Expression of CD95 and chemokine receptors in Treg subsets. Percentages of CD95hi (A) CXCR3 (B), CCR4 (C), CXCR5 (D), and CCR7 (E) according to CD25 expression, in healthy individuals (blue) or in myasthenic patients (orange) in the thymus (left panel) or in PBMCs (right panel). Statistical test: two-tailed Mann-Whitney (^∗p ≤ 0.05; ^∗∗p ≤ 0.01; and ^∗∗∗p ≤ 0.005, gray star corresponds to p < 0.1). (F) Statistical summary of the data shown in this figure.

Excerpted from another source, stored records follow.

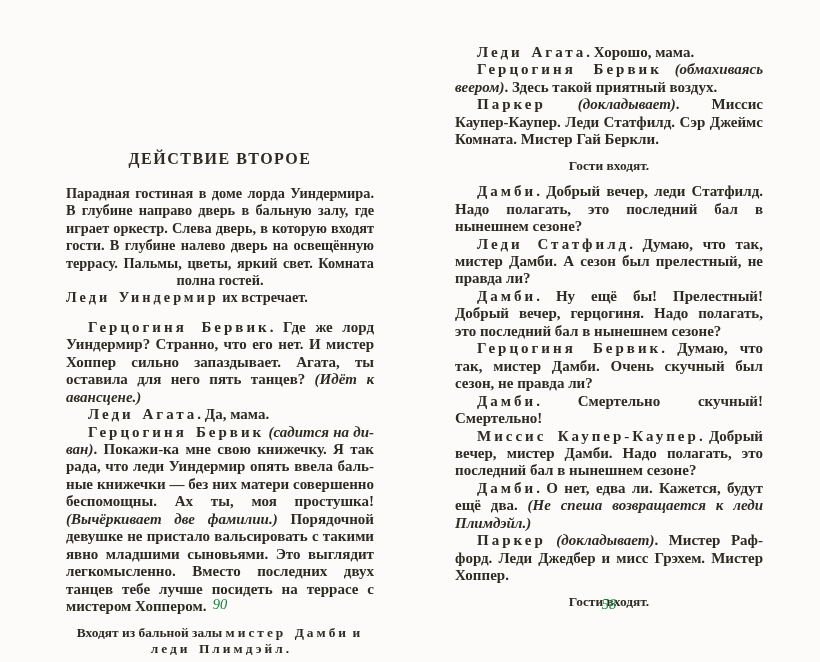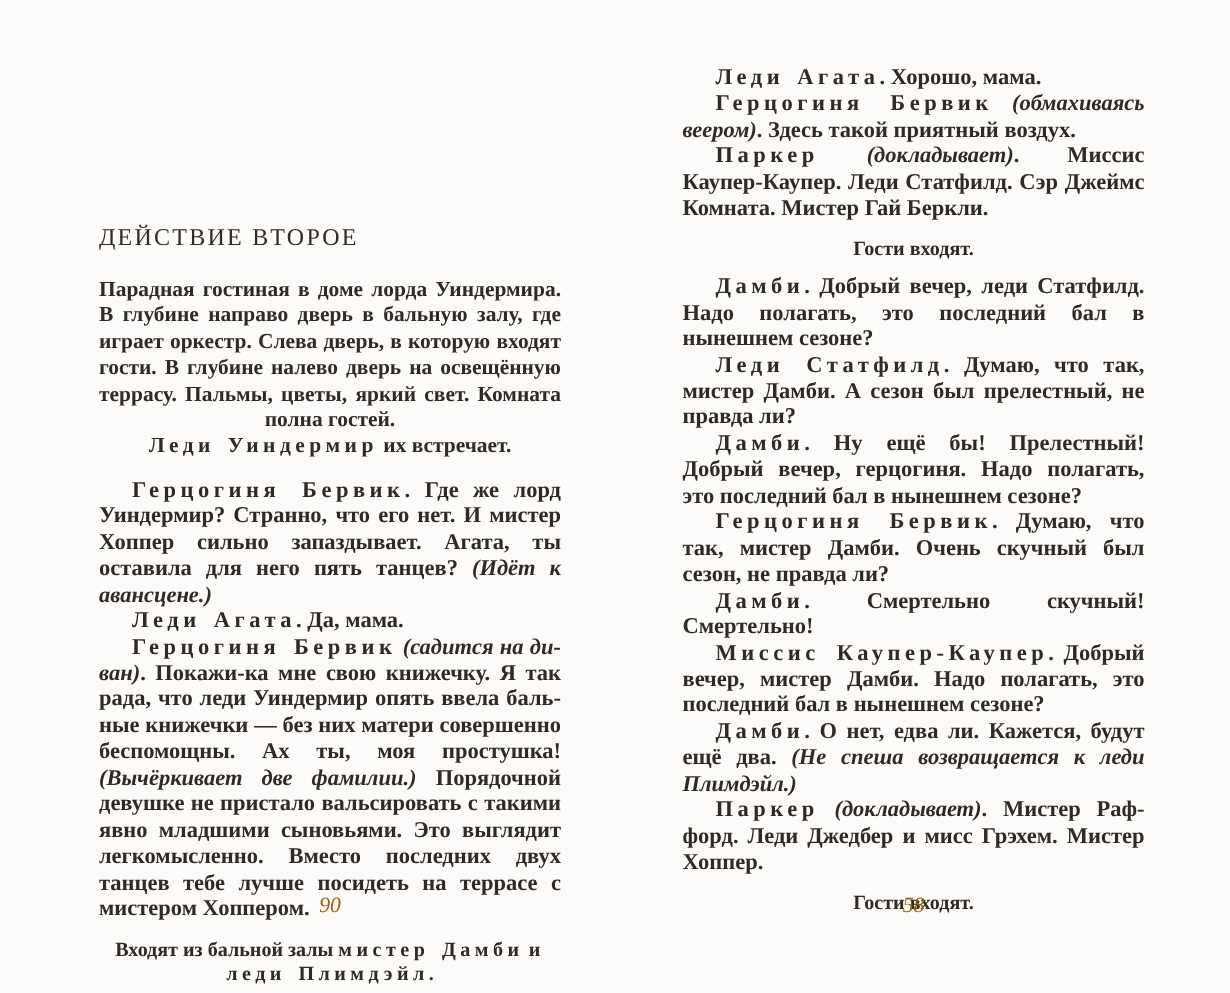--- a/index.html
+++ b/index.html
@@ -27,7 +27,8 @@
 
   .heading {
     font-size: 16px;
-    font-weight: normal;
+    font-weight: bold;
+    text-align: center;
     letter-spacing: 1.5px;
     margin: 0 0 17px 0;
   }

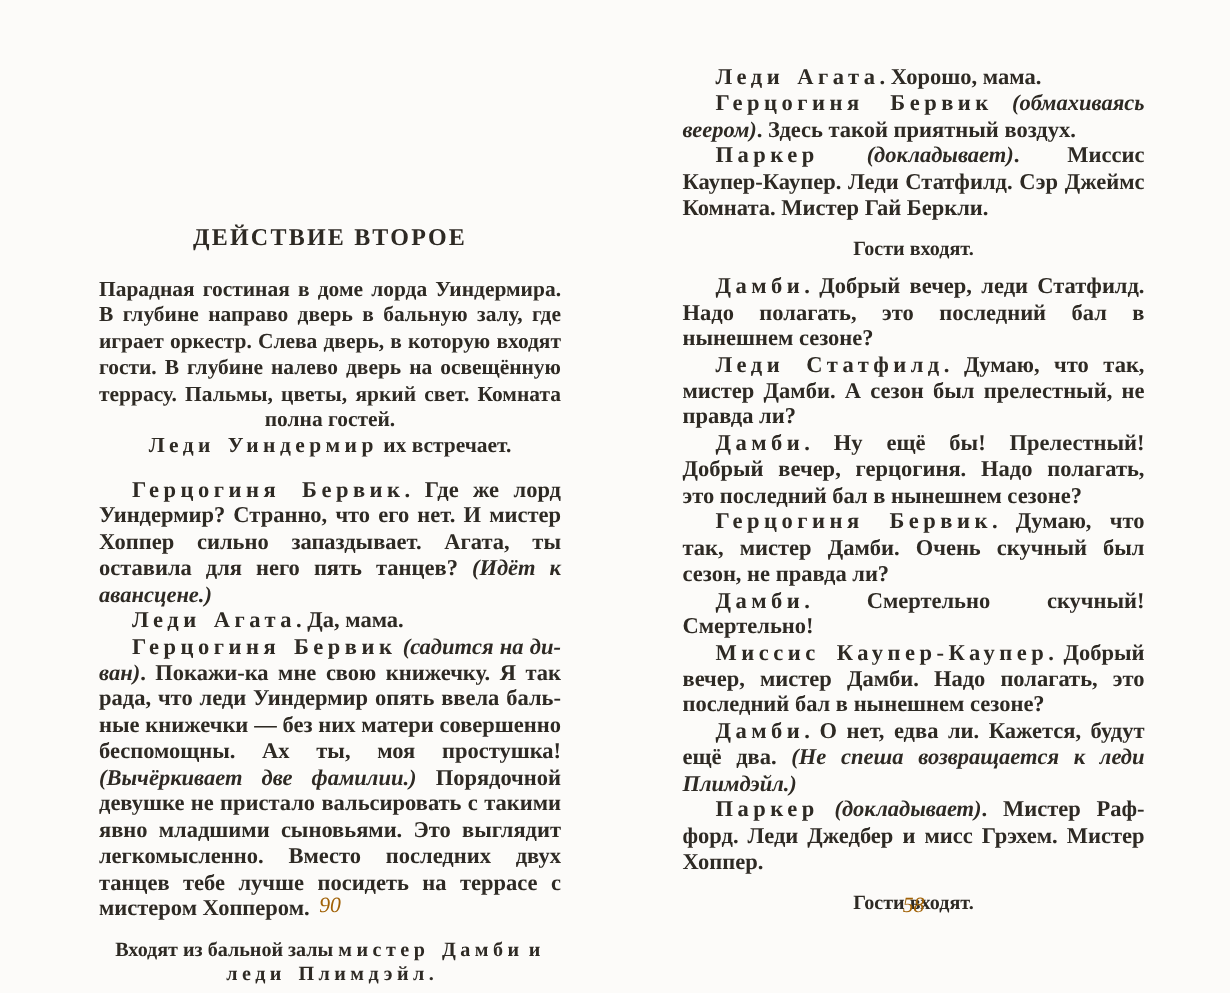--- a/index.html
+++ b/index.html
@@ -43,7 +43,7 @@
   .scene-center {
     font-size: 14.3px;
     line-height: 17.4px;
-    text-align: center;
+    text-align: left;
     margin: 0 0 12px 0;
   }
   .dialogue {

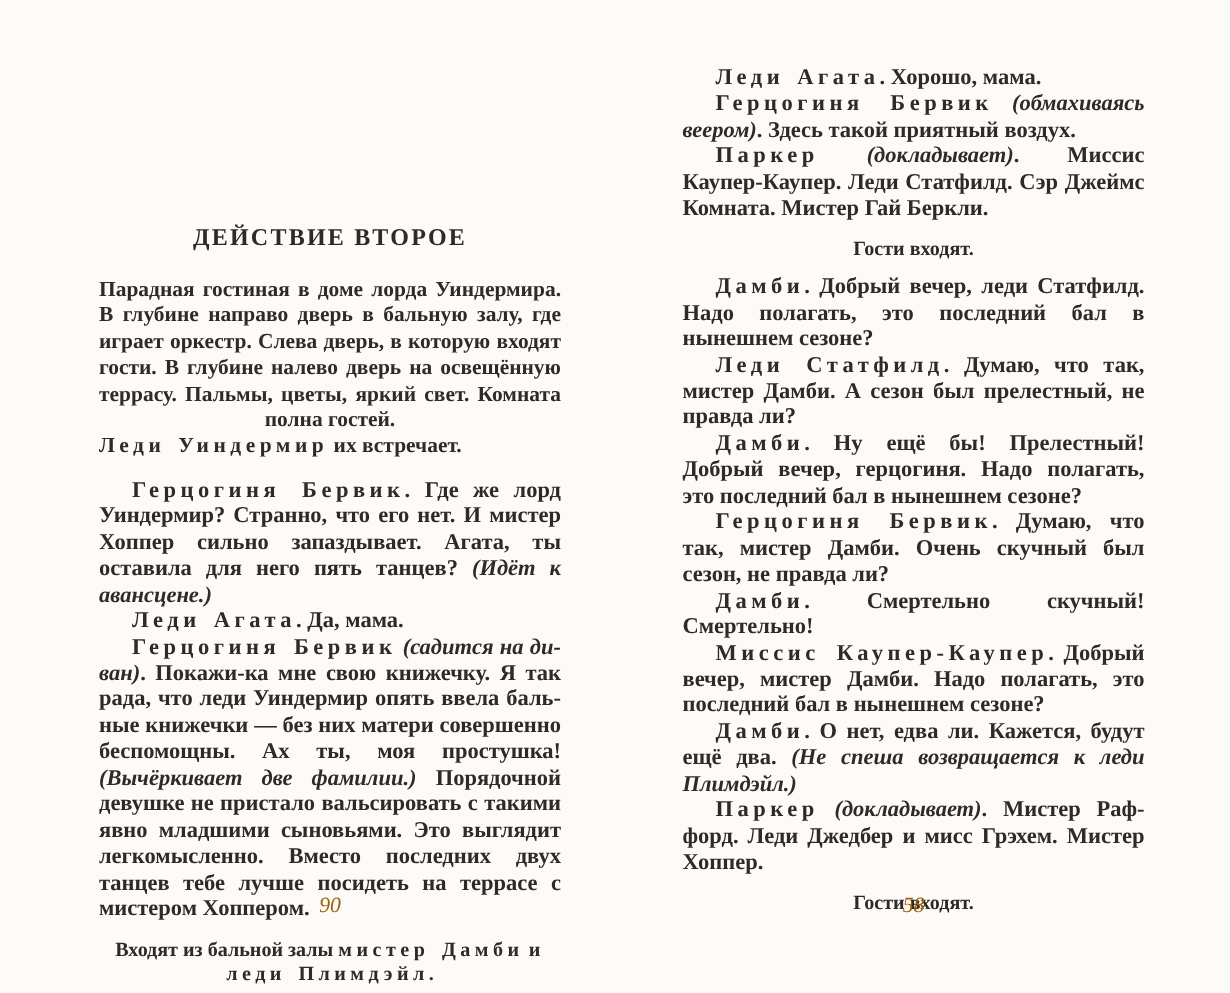--- a/index.html
+++ b/index.html
@@ -69,7 +69,7 @@
     text-align: center;
     font-style: italic;
     font-size: 14.5px;
-    color: #a16207;
+    color: #15803d;
   }
   .pagenum-left  { left: 66px; }
   .pagenum-right { left: 455px; }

Colorized bubbles correspond to significant differences. Size is proportional to the statistical significance and color represents fold change between mean values of control individuals and MG patients (green, lower value in MG; red, higher value in MG).

FIGURE 4

TECs contribute to the functional defect of Treg: role of TSLP. (A) Percentages of proliferation of T conv in co-culture with Treg following co-culture of CD4 + cells from control individuals with TECs either from control individuals (CTRL, blue) or from MG patients (MG, orange). The experimental protocol is explained in the top left panel. (B) Production of TSLP measured in supernatants of cultured TEC from control individuals (CTRL, blue) or MG patients (MG, orange). (C) Percentage of proliferation of Tconv in co-culture with Treg following co-culture with TEC from control individuals (CTRL) or MG patients as described in (A), in the absence or presence of a TSLP neutralizing antibody. Statistical tests: two tailed paired t-test in (A,C), two-tailed Mann-Whitney in (B) (^∗p ≤ 0.05; ^∗∗∗p ≤ 0.005).

FIGURE 5

Immune regulation in MG CD4 + cells could be restored. (A) Percentages of CD25 high cells in CD4 + T cells from MG patients before (–) or after (CTRL TECs) co-culture with TEC from control individuals. (B) Proliferation of Tconv in co-culture with Treg before (–) or after (CTRL TECs) co-culture of thymic CD4 + cells from MG patients with TEC from control individuals (CTRL, blue). Percentage of CXCR3 + cells among CD4 + CD25low (C) or CD4 + CD25high (D) thymic CD4 + cells from MG patients before (–) or after (CTRL TECs) co-culture with TECs from control individuals. Statistical tests: two-tailed paired t-test.